Image comparison data:

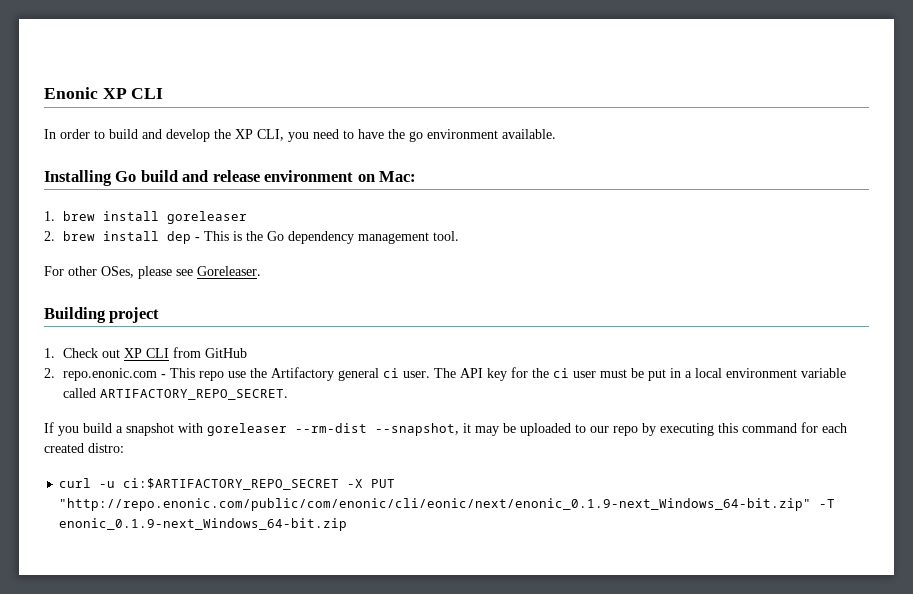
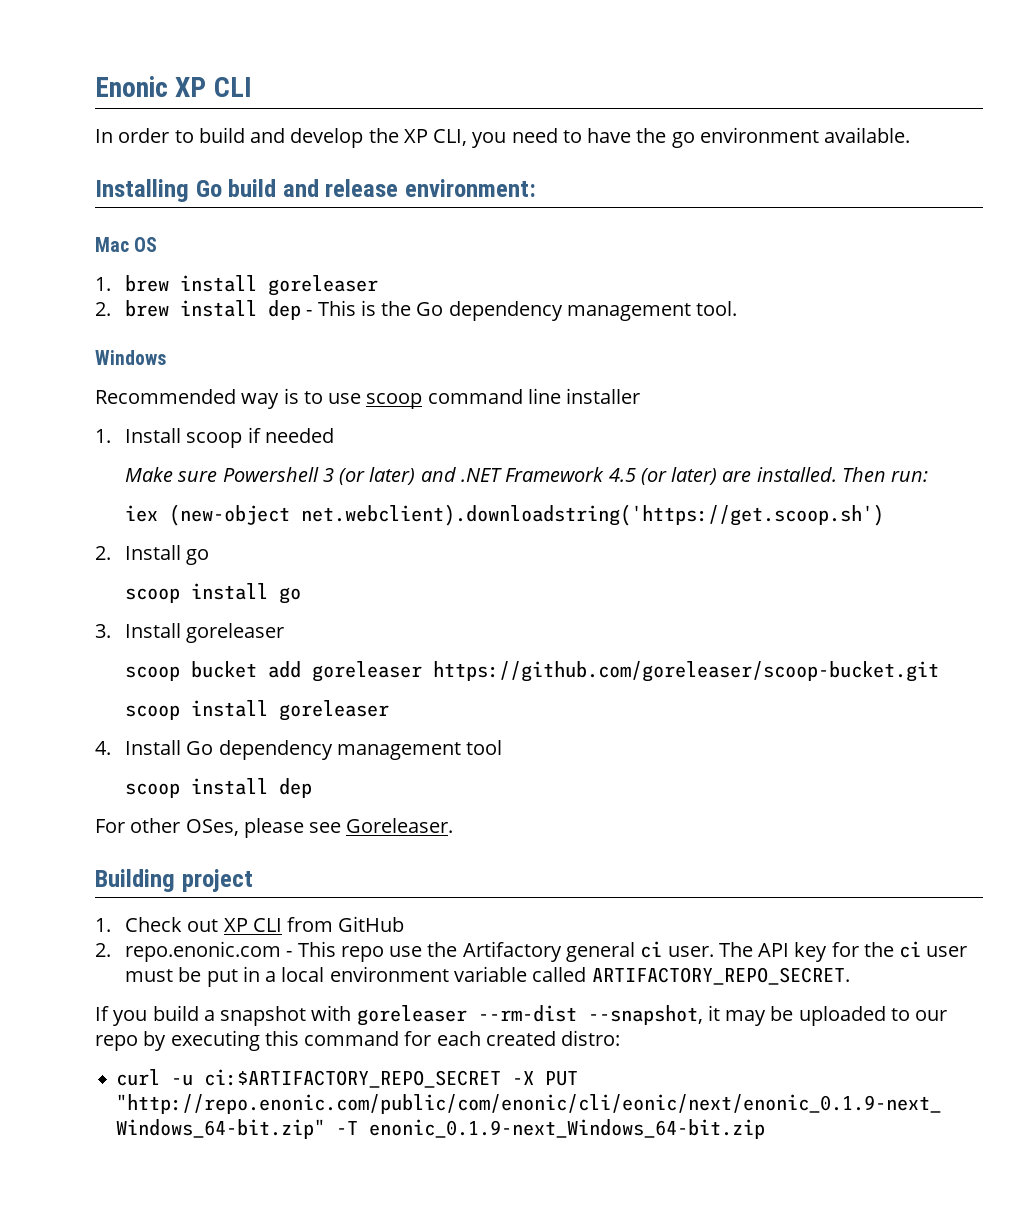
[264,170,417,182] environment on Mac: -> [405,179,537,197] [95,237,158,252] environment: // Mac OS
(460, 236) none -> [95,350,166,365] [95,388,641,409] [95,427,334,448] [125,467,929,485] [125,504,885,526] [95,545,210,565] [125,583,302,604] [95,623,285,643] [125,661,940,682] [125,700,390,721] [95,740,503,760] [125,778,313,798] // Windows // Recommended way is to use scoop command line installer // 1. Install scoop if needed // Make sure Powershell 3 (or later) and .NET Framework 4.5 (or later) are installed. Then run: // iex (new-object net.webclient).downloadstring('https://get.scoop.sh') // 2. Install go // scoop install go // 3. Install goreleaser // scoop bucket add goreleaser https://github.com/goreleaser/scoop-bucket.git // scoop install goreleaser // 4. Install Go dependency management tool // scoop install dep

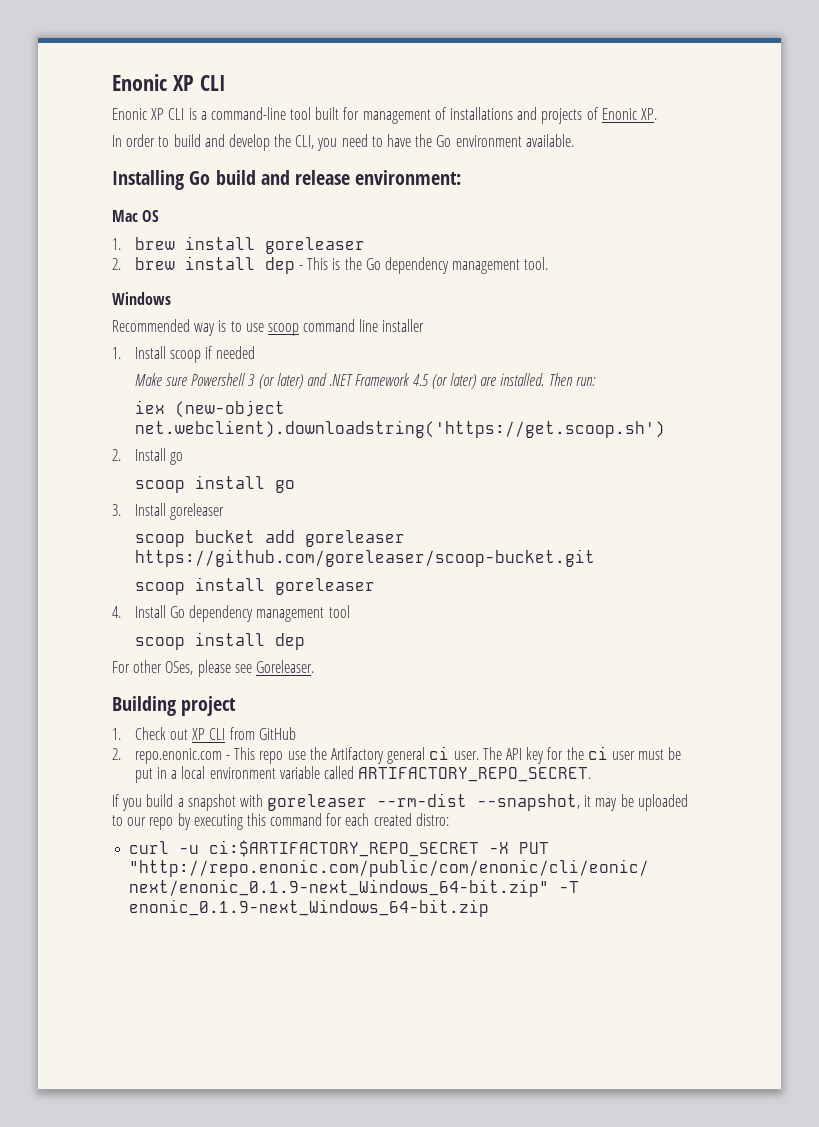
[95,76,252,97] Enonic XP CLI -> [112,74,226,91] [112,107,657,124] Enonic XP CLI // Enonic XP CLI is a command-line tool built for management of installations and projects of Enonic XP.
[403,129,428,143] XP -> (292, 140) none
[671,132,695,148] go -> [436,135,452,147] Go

Instructions for the task.
What is needed here is an exact transcription of every record above, with images excluded.

Output.
[264,170,417,182] environment on Mac: -> [405,179,537,197] [95,237,158,252] environment: // Mac OS
(460, 236) none -> [95,350,166,365] [95,388,641,409] [95,427,334,448] [125,467,929,485] [125,504,885,526] [95,545,210,565] [125,583,302,604] [95,623,285,643] [125,661,940,682] [125,700,390,721] [95,740,503,760] [125,778,313,798] // Windows // Recommended way is to use scoop command line installer // 1. Install scoop if needed // Make sure Powershell 3 (or later) and .NET Framework 4.5 (or later) are installed. Then run: // iex (new-object net.webclient).downloadstring('https://get.scoop.sh') // 2. Install go // scoop install go // 3. Install goreleaser // scoop bucket add goreleaser https://github.com/goreleaser/scoop-bucket.git // scoop install goreleaser // 4. Install Go dependency management tool // scoop install dep

[95,76,252,97] Enonic XP CLI -> [112,74,226,91] [112,107,657,124] Enonic XP CLI // Enonic XP CLI is a command-line tool built for management of installations and projects of Enonic XP.
[403,129,428,143] XP -> (292, 140) none
[671,132,695,148] go -> [436,135,452,147] Go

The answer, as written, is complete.